ASSIGNMENT: From the data below, repeat exactly the lines from the line with "[944,212,984,228] beat ->" to the line with "[1002,404,1042,420] beat ->", both included.

PROVIDED ENTRIES:
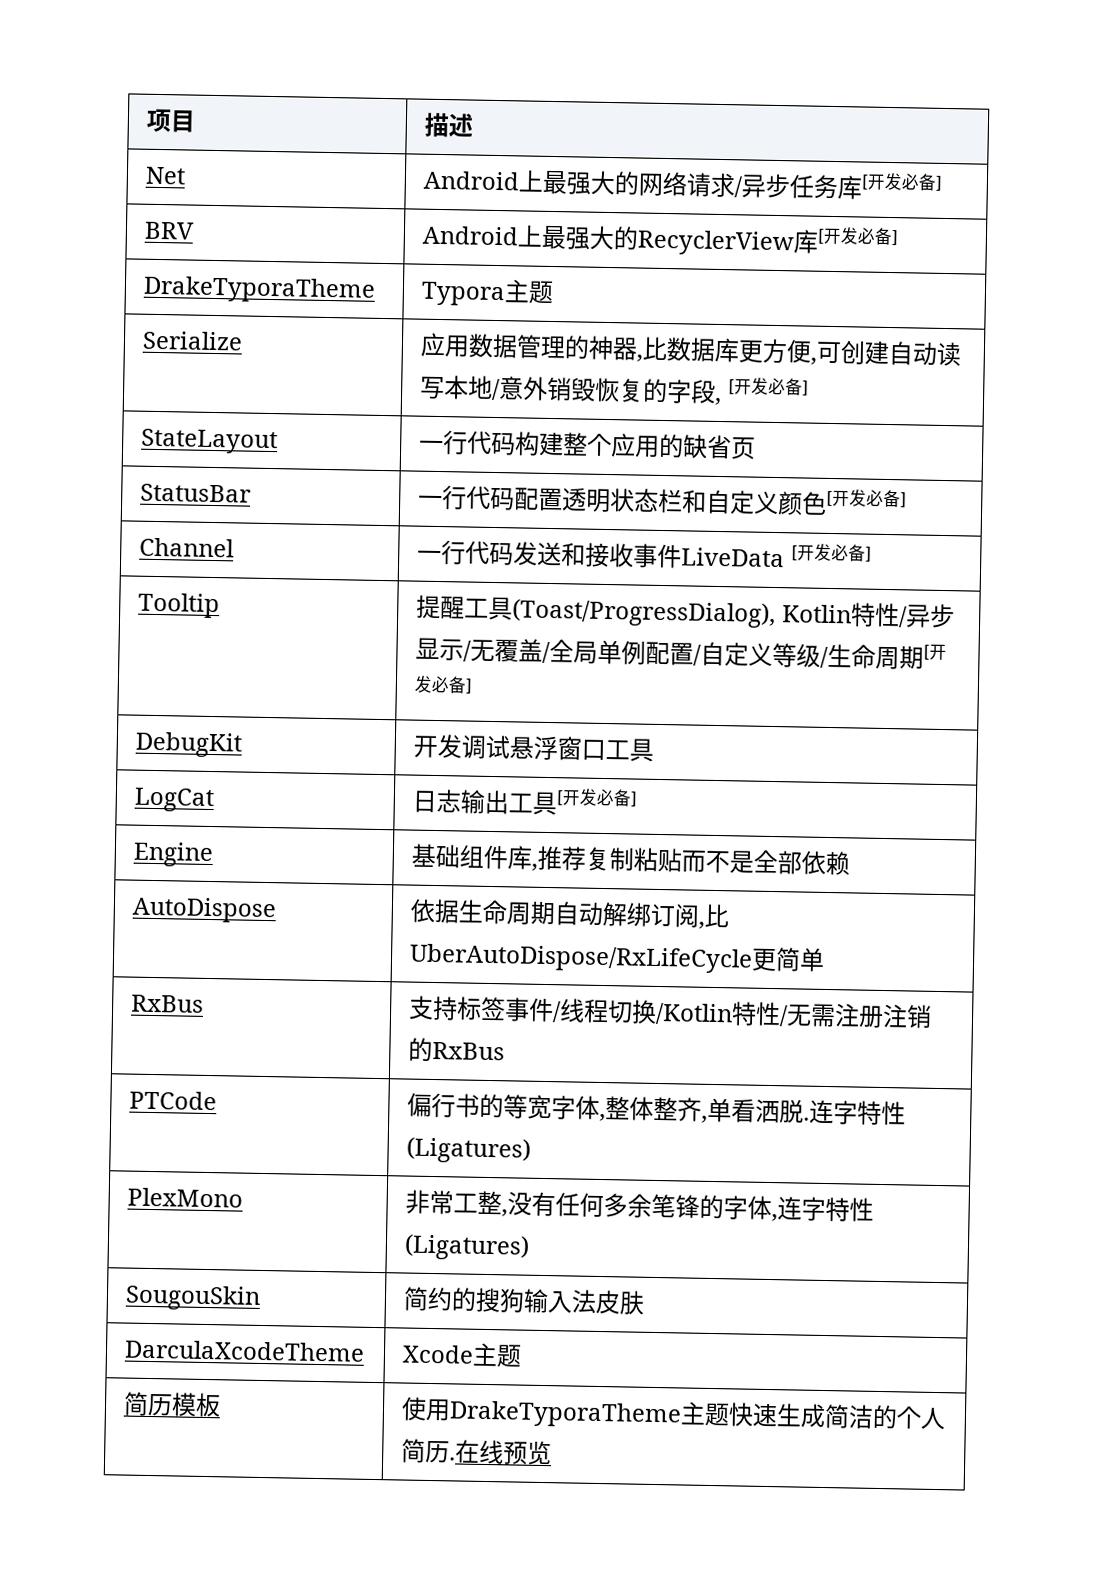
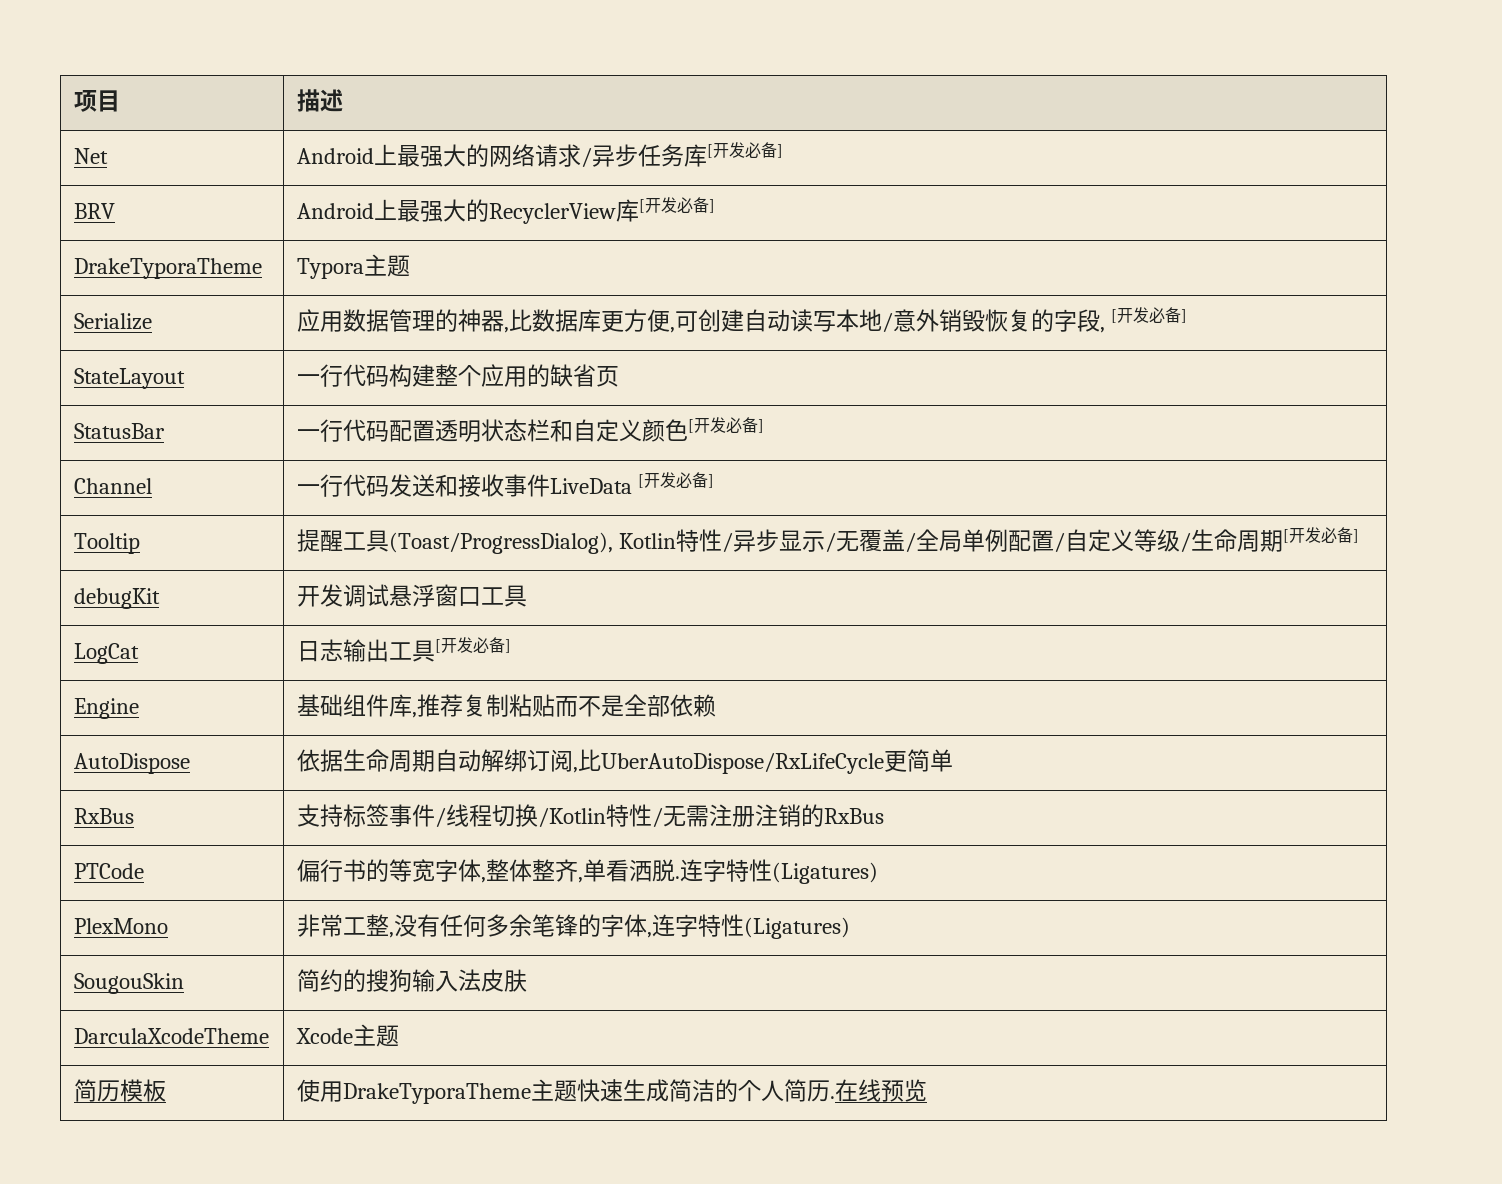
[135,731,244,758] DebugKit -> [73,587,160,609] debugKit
--
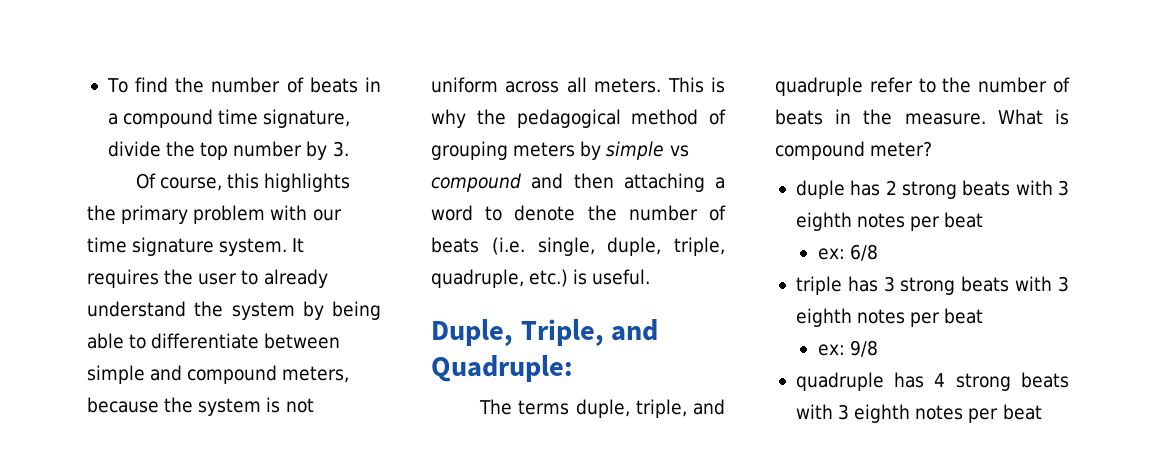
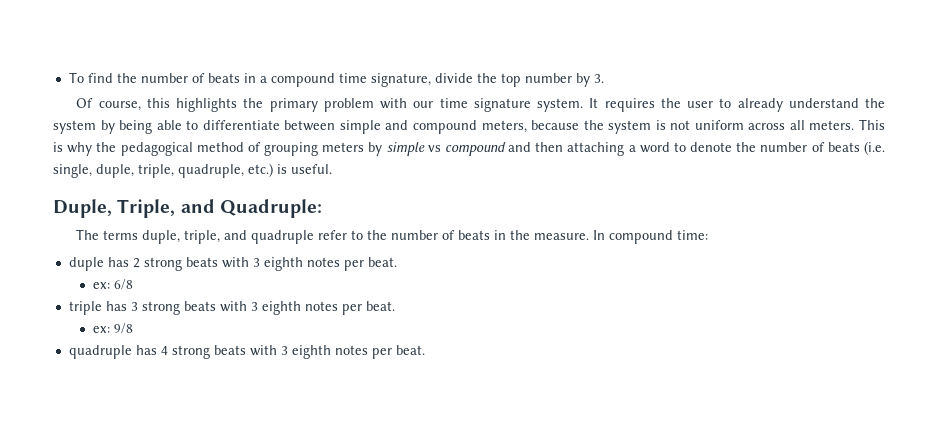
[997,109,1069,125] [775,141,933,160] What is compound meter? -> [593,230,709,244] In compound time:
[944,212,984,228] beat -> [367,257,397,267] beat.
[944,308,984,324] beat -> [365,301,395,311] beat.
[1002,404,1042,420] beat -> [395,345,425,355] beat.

RESPONSE TO THIS EXERCISE:
[944,212,984,228] beat -> [367,257,397,267] beat.
[944,308,984,324] beat -> [365,301,395,311] beat.
[1002,404,1042,420] beat -> [395,345,425,355] beat.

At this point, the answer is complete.